A Hundred Million Lives on File?––Confidential Records and Social Control in Mao Zedong’s China
The original aim of the project “A Hundred Million Lives on File?––Confidential Records and Social Control in Mao Zedong’s China” (as launched in late 2003) was to throw light on the system whereby the Chinese Communist Party exercised social control in the 1950s and 60s by maintaining extensive confidential records on ordinary citizens’ actions and utterances, private and public.
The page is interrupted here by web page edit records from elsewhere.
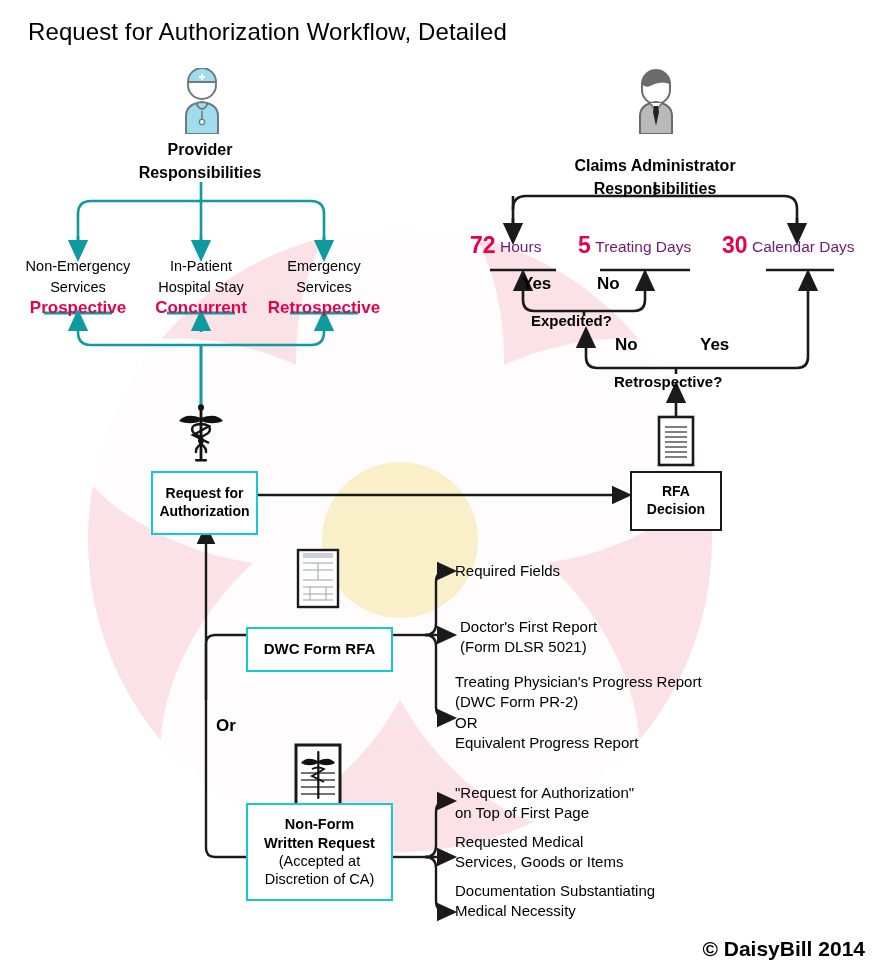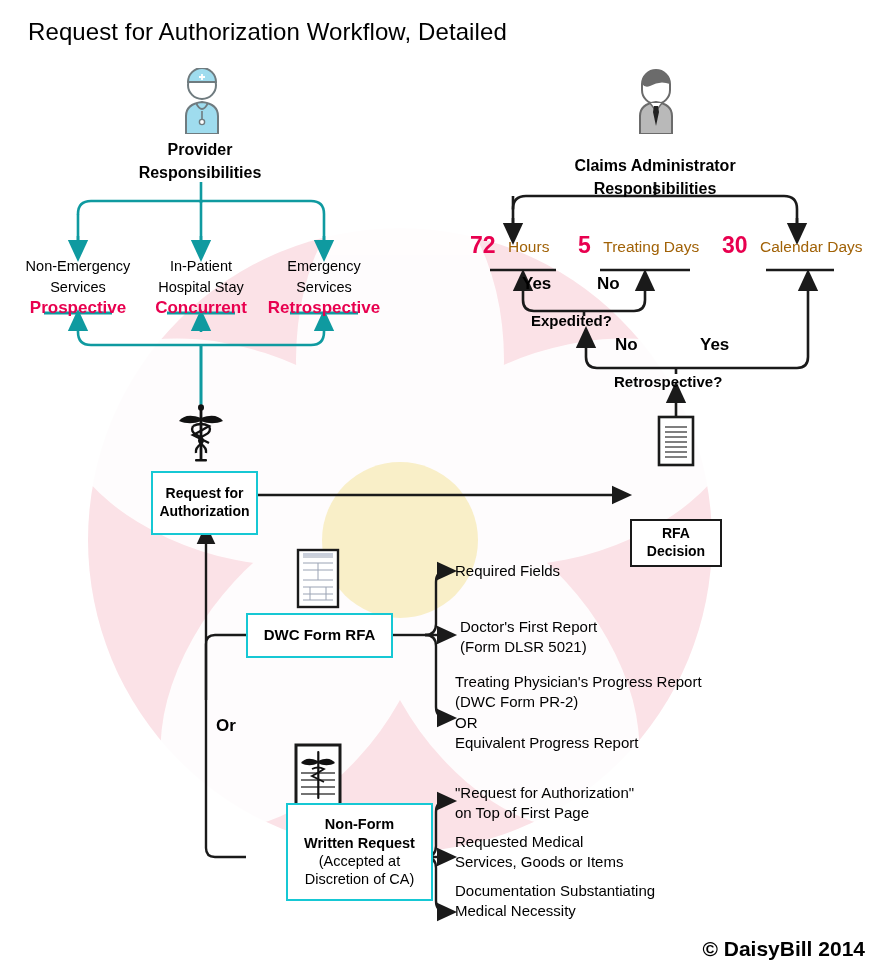--- a/index.html
+++ b/index.html
@@ -33,21 +33,21 @@
   .avatar{width:52px;height:66px;}
 
   
   .cat{position:absolute;text-align:center;}
   .cat .plain{font-size:14.5px;line-height:1.42;white-space:nowrap;}
   .cat .kind{font-size:17px;font-weight:bold;color:#e8004f;line-height:1.2;margin-top:1px;white-space:nowrap;}
 
   
   .timing{position:absolute;white-space:nowrap;}
   .timing .num{font-size:23px;font-weight:bold;color:#e8004f;vertical-align:-1px;}
-  .timing .unit{font-size:15.5px;color:#a16207;margin-left:8px;}
+  .timing .unit{font-size:15.5px;color:#701a75;}
 
   
   .yn{position:absolute;font-size:17px;font-weight:bold;white-space:nowrap;}
   .qn{position:absolute;font-size:15px;font-weight:bold;white-space:nowrap;}
 
   
   .box{
     position:absolute;box-sizing:border-box;background:#fff;
     display:flex;align-items:center;justify-content:center;
     text-align:center;font-weight:bold;line-height:1.26;
@@ -267,21 +267,21 @@
             <path d="M10,18 H32"></path>
             <path d="M10,23 H32"></path>
           <path d="M10,28 H32"></path>
             <path d="M10,33 H32"></path>
             <path d="M10,38 H32"></path>
             <path d="M10,43 H32"></path>
         </g>
       </svg>
     </div>
 
-    <div class="box dark" style="left:630px;top:471px;width:92px;height:48px;font-size:14px;margin-top:48px;">
+    <div class="box dark" style="left:630px;top:471px;width:92px;height:60px;font-size:14px;">
       <div>
         <div>RFA</div>
         <div>Decision</div>
       </div>
     </div>
 
     <div class="abs" style="left:295px;top:548px;">
       <svg width="47" height="62" viewBox="0 0 47 62">
         <rect x="3" y="2" width="40" height="57" fill="#ffffff" stroke="#1a1a1a" stroke-width="2.4"></rect>
         <g stroke="#9aa3b4" stroke-width="1" fill="none">
@@ -293,21 +293,21 @@
             <path d="M8,39 H38"></path>
             <path d="M8,46 H38"></path>
             <path d="M8,52 H38"></path>
           <path d="M15,39 V52"></path>
             <path d="M31,39 V52"></path>
         </g>
         <rect x="8" y="5" width="30" height="3" fill="#c9cfdb"></rect>
       </svg>
     </div>
 
-    <div class="box teal" style="left:246px;top:613px;width:147px;height:45px;font-size:15px;">
+    <div class="box teal" style="left:246px;top:627px;width:147px;height:45px;font-size:15px;">
       <div>DWC Form RFA</div>
     </div>
 
     <div class="blurb" style="left:455px;top:561px;">
       <div>Required Fields</div>
     </div>
     <div class="blurb" style="left:460px;top:617px;">
       <div>Doctor's First Report</div>
       <div>(Form DLSR 5021)</div>
     </div>
@@ -331,21 +331,21 @@
         </g>
         <g fill="#111111">
           <rect x="26.2" y="8" width="2.2" height="48" rx="1"></rect>
           <path d="M27,18 C18,14 13,16 10,20 C15,23 22,23 27,20 Z"></path>
           <path d="M27,18 C36,14 41,16 44,20 C39,23 32,23 27,20 Z"></path>
           <path d="M21,26 q6,-3 12,0 q-6,4 -12,7 q6,3 12,6" fill="none" stroke="#111" stroke-width="1.9"></path>
         </g>
       </svg>
     </div>
 
-    <div class="box teal" style="left:246px;top:803px;width:147px;height:98px;font-size:14.5px;margin-left:40px;">
+    <div class="box teal" style="left:246px;top:803px;width:147px;height:98px;font-size:14.5px;">
       <div>
         <div>Non-Form</div>
         <div>Written Request</div>
         <div class="sub">(Accepted at</div>
         <div class="sub">Discretion of CA)</div>
       </div>
     </div>
 
     <div class="blurb" style="left:455px;top:783px;">
       <div>"Request for Authorization"</div>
Drawing upon the contents of a massive cache of original discontinued confidential files and dossiers, it resulted initially in a few shorter articles and an anthology (in Swedish) of autobiographies lifted from such files/dossiers, entitled “Nine Lives: Life Stories Written at the Request of the Authorities.” In due course, the focus of the project began shifted, however, away from the Maoist dossier dictatorship to the surveillance state and in particular the phenomenon of the agents (teqing) extensively employed by organs of public security. The most important product to date of this latter phase of the project is the book Spying for the People: Mao’s Secret Agents, 1949–1967, due to be published by Cambridge University Press in late 2012. It tells the story of the domestic covert operations of Mao’s public security organs through a detailed examination of the cultivation and recruitment of their agents, their training and operational activities.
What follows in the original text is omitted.